(Itemized modification records)
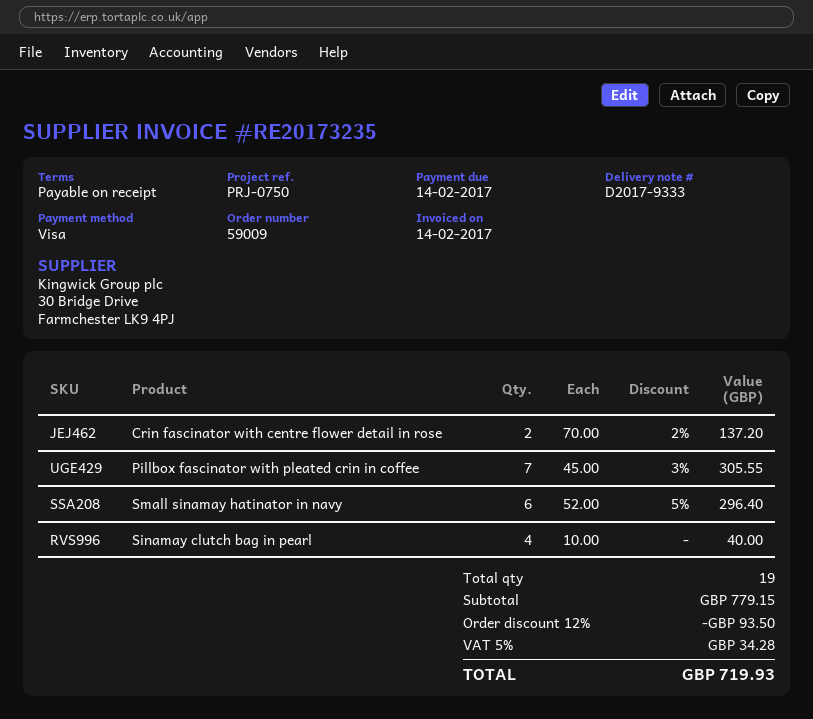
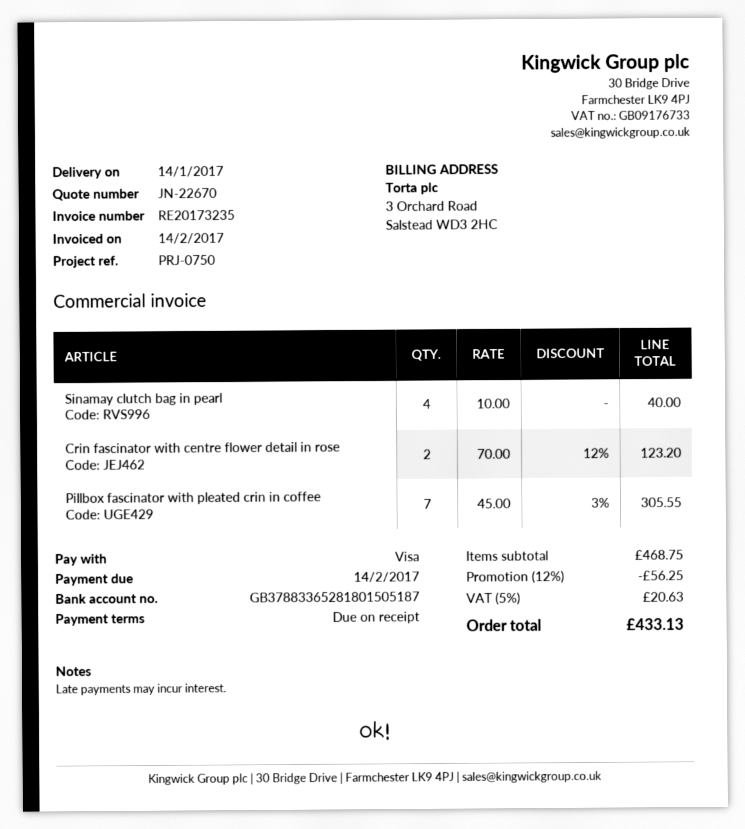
Crin fascinator with centre flower detail in rose: 2 x 70.00 - 2% = 137.20 -> 2 x 70.00 - 12% = 123.20
Small sinamay hatinator in navy: 6 x 52.00 - 5% = 296.40 -> none
subtotal: 779.15 -> 468.75
discount: 12% = 93.50 -> 12% = 56.25
tax: 5% = 34.28 -> 5% = 20.63
total: 719.93 -> 433.13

**Instructions to follow**
The records above must be output exactly, except for their pictures.

**The completed task**
Crin fascinator with centre flower detail in rose: 2 x 70.00 - 2% = 137.20 -> 2 x 70.00 - 12% = 123.20
Small sinamay hatinator in navy: 6 x 52.00 - 5% = 296.40 -> none
subtotal: 779.15 -> 468.75
discount: 12% = 93.50 -> 12% = 56.25
tax: 5% = 34.28 -> 5% = 20.63
total: 719.93 -> 433.13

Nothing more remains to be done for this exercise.